Project

General

Profile

Bug #15253

distinct used when finding applicable errata, causing severe slowdowns on dashboard

Added by Chris Duryee almost 3 years ago. Updated 9 months ago.

Status:
Closed
Priority:
Normal
Assignee:
Category:
Errata Management
Target version:
Difficulty:
Triaged:
Yes
Bugzilla link:
Team Backlog:
Fixed in Releases:
Found in Releases:

Description

If you have >250 content hosts and >400 errata, the dashboard may take multiple minutes to load.

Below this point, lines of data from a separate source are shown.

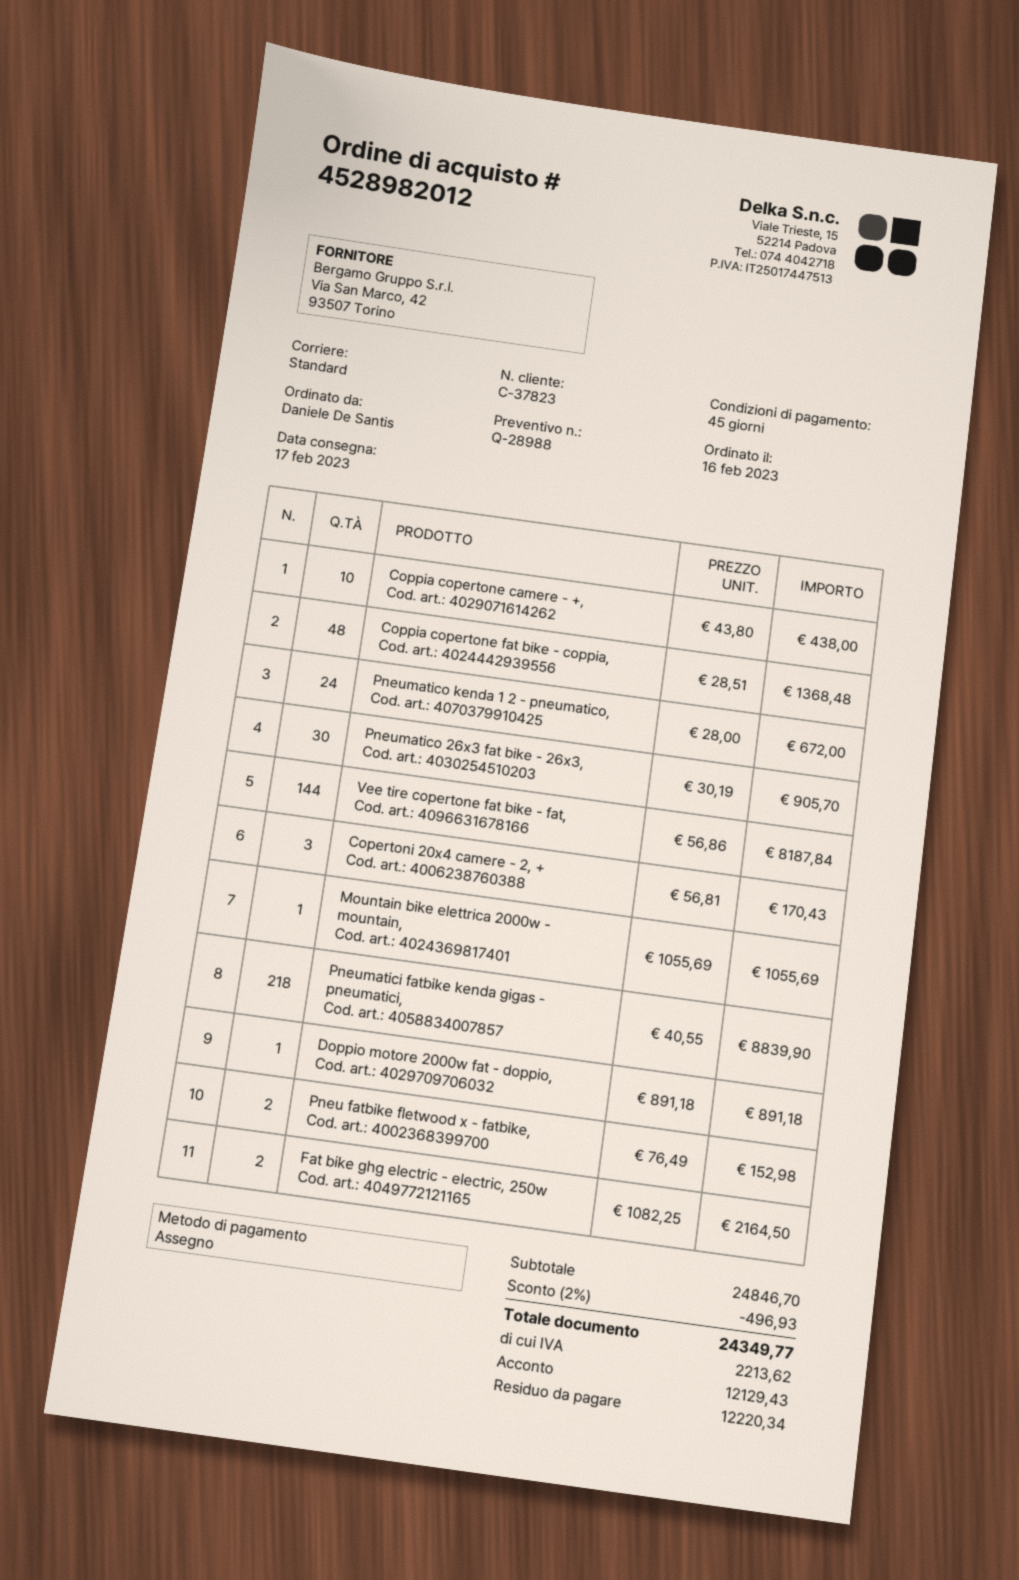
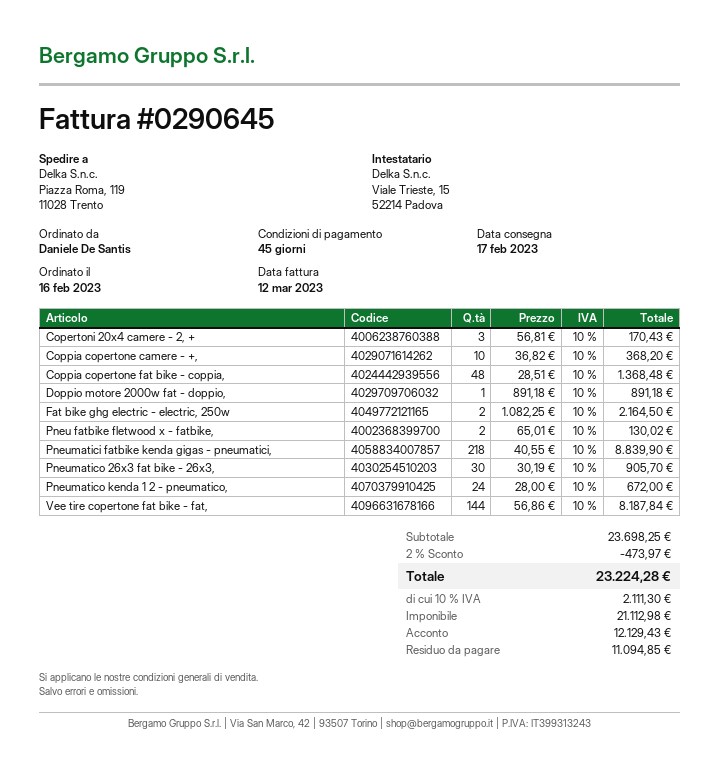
Coppia copertone camere - +,: 10 x 43.80 = 438.00 -> 10 x 36.82 = 368.20
Mountain bike elettrica 2000w - mountain,: 1 x 1055.69 = 1055.69 -> none
Pneu fatbike fletwood x - fatbike,: 2 x 76.49 = 152.98 -> 2 x 65.01 = 130.02
subtotal: 24846.70 -> 23698.25
discount: 2% = 496.93 -> 2% = 473.97
tax: 2213.62 -> 2111.30
total: 24349.77 -> 23224.28
balance: 12220.34 -> 11094.85

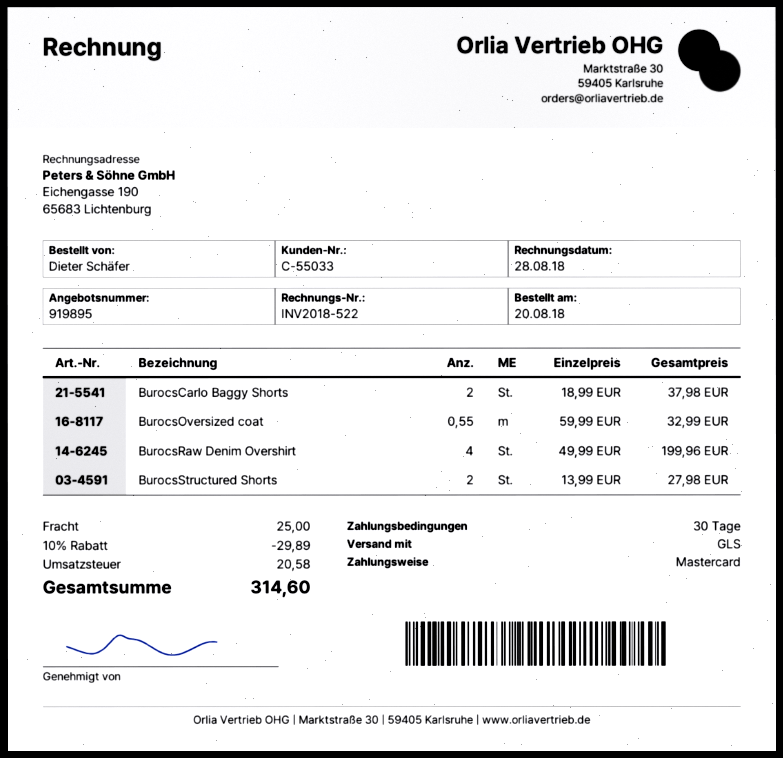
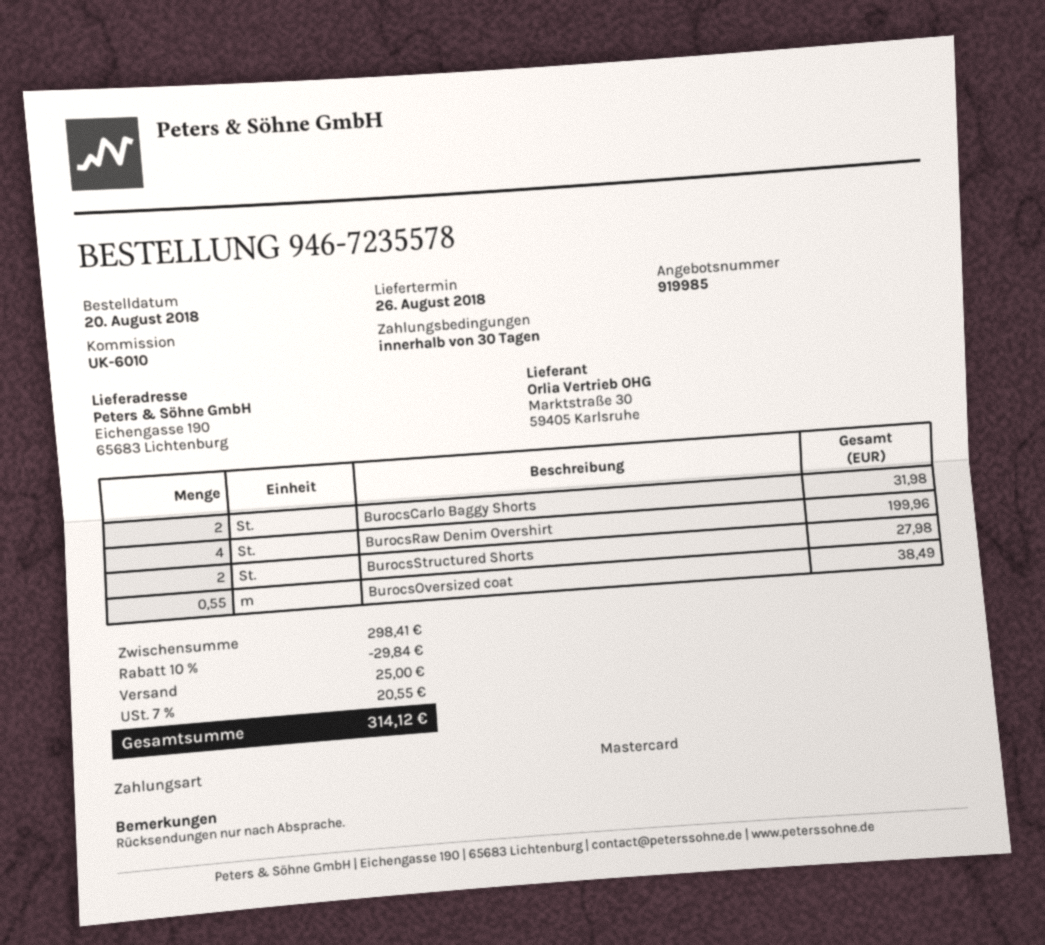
quote number: 919895 -> 919985
BurocsCarlo Baggy Shorts: 2 for 37.98 -> 2 for 31.98
BurocsOversized coat: 0.55 for 32.99 -> 0.55 for 38.49
discount: 10% = 29.89 -> 10% = 29.84
tax: 20.58 -> 20.55
total: 314.60 -> 314.12

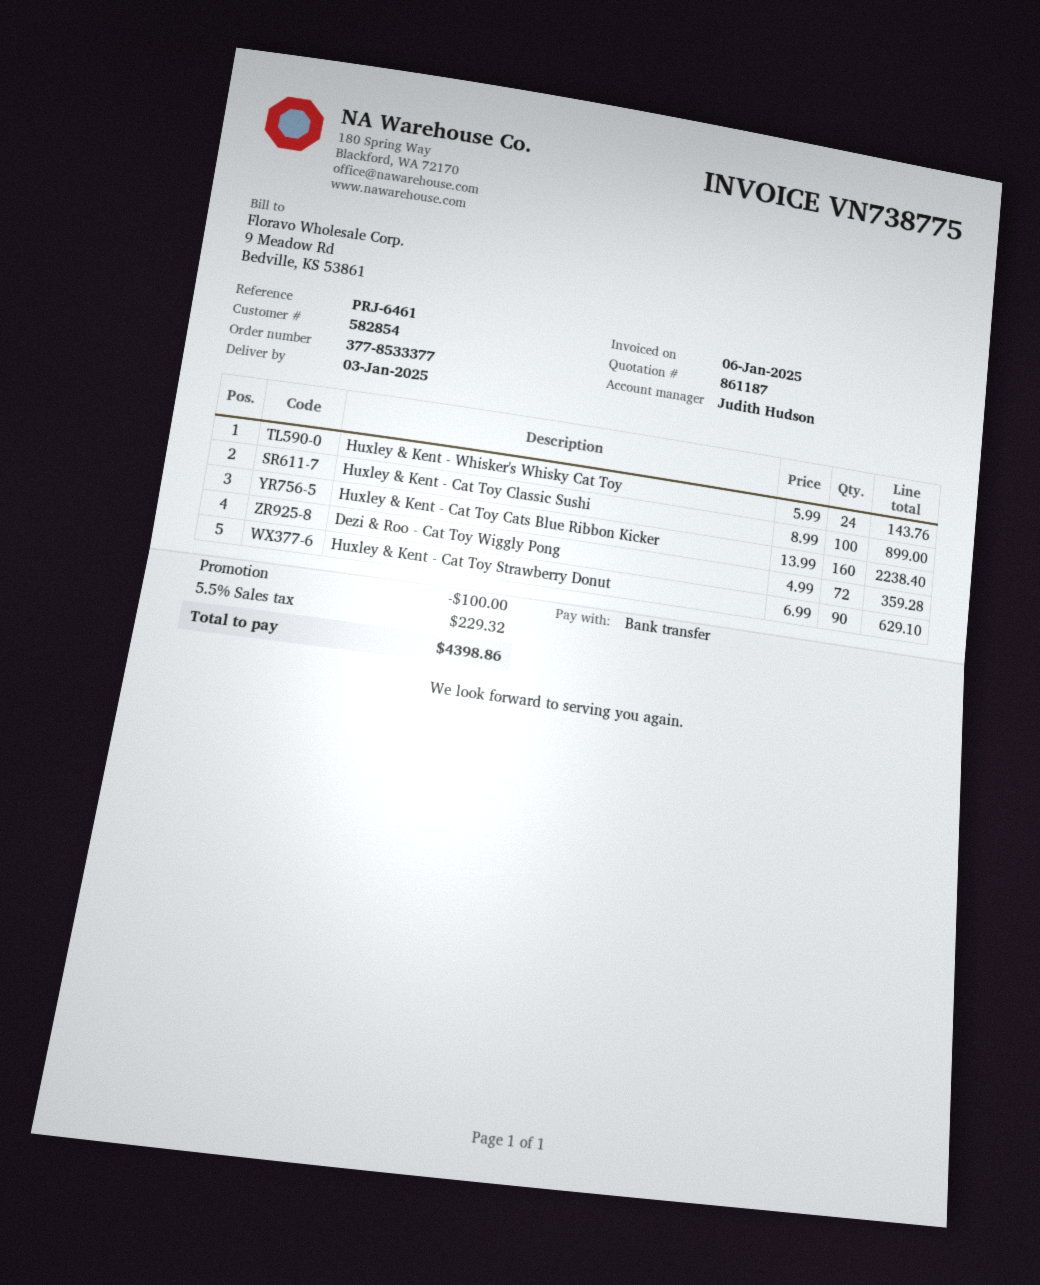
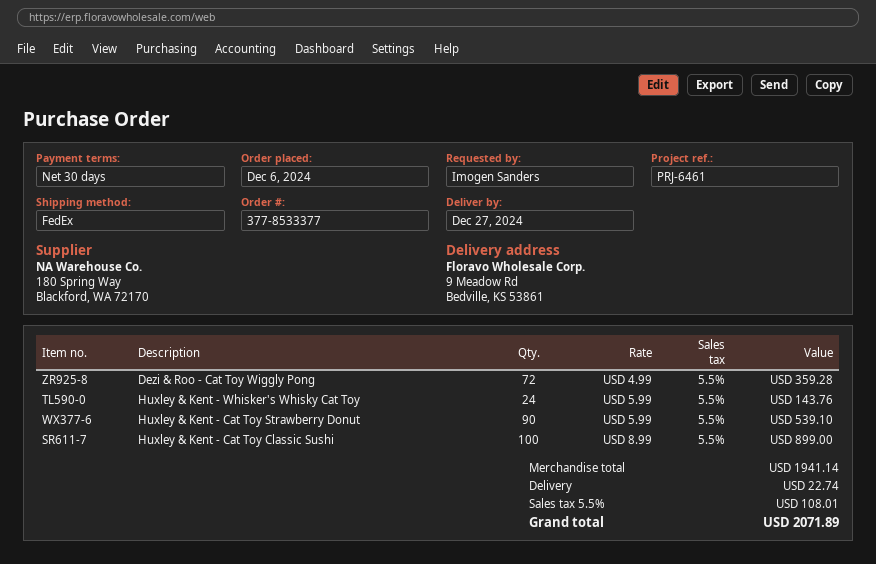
delivery date: 2025-01-03 -> 2024-12-27
Huxley & Kent - Cat Toy Cats Blue Ribbon Kicker: 160 x 13.99 = 2238.40 -> none
Huxley & Kent - Cat Toy Strawberry Donut: 90 x 6.99 = 629.10 -> 90 x 5.99 = 539.10
discount: 100.00 -> none
shipping: none -> 22.74
tax: 5.5% = 229.32 -> 5.5% = 108.01
total: 4398.86 -> 2071.89

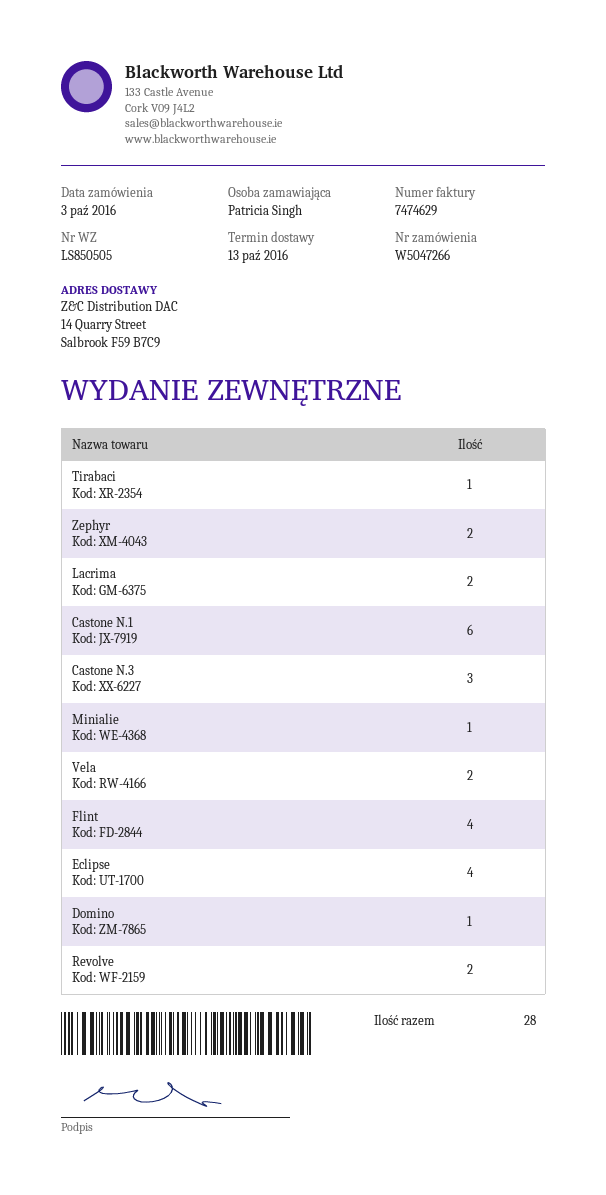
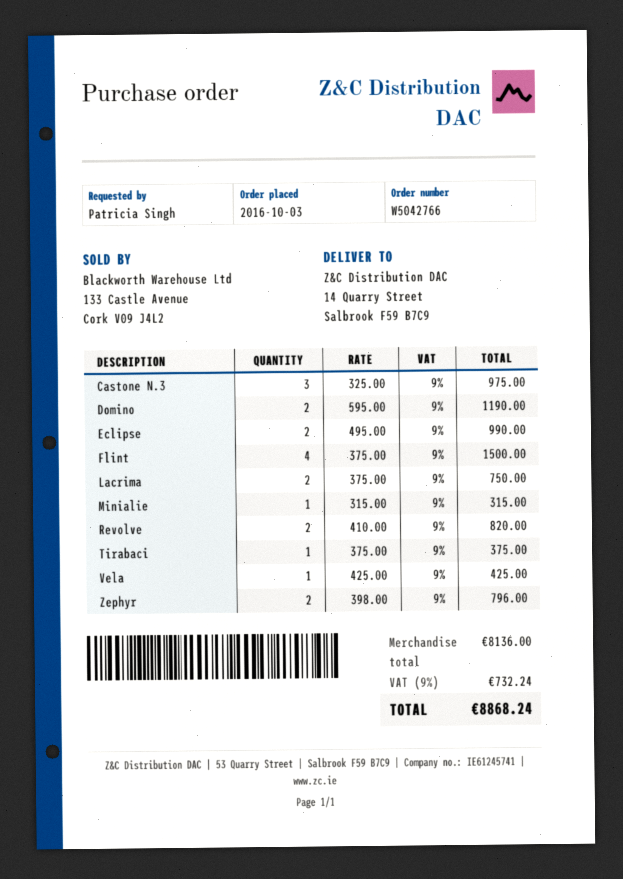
order number: W5047266 -> W5042766
Castone N.1: 6 -> none
Vela: 2 -> 1
Eclipse: 4 -> 2
Domino: 1 -> 2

It is due to this query:

 DISTINCT "katello_errata".* FROM "katello_errata" INNER JOIN "katello_content_facet_errata" ON "katello_content_facet_errata"."erratum_id" = "katello_errata"."id" INNER JOIN "katello_content_facet_errata" "content_facet_errata_katello_errata_join" ON "content_facet_errata_katello_errata_join"."erratum_id" = "katello_errata"."id" INNER JOIN "katello_content_facets" ON "katello_content_facets"."id" = "content_facet_errata_katello_errata_join"."content_facet_id" WHERE "katello_content_facets"."host_id" IN
(
       SELECT "hosts"."id" 
       FROM   "hosts" 
       WHERE  "hosts"."type"            IN ('Host::Managed')
       AND    "hosts"."organization_id" IN (1)) ORDER BY updated DESC limit 6;

note the "distinct" at the beginning, it causes a very large sort to happen!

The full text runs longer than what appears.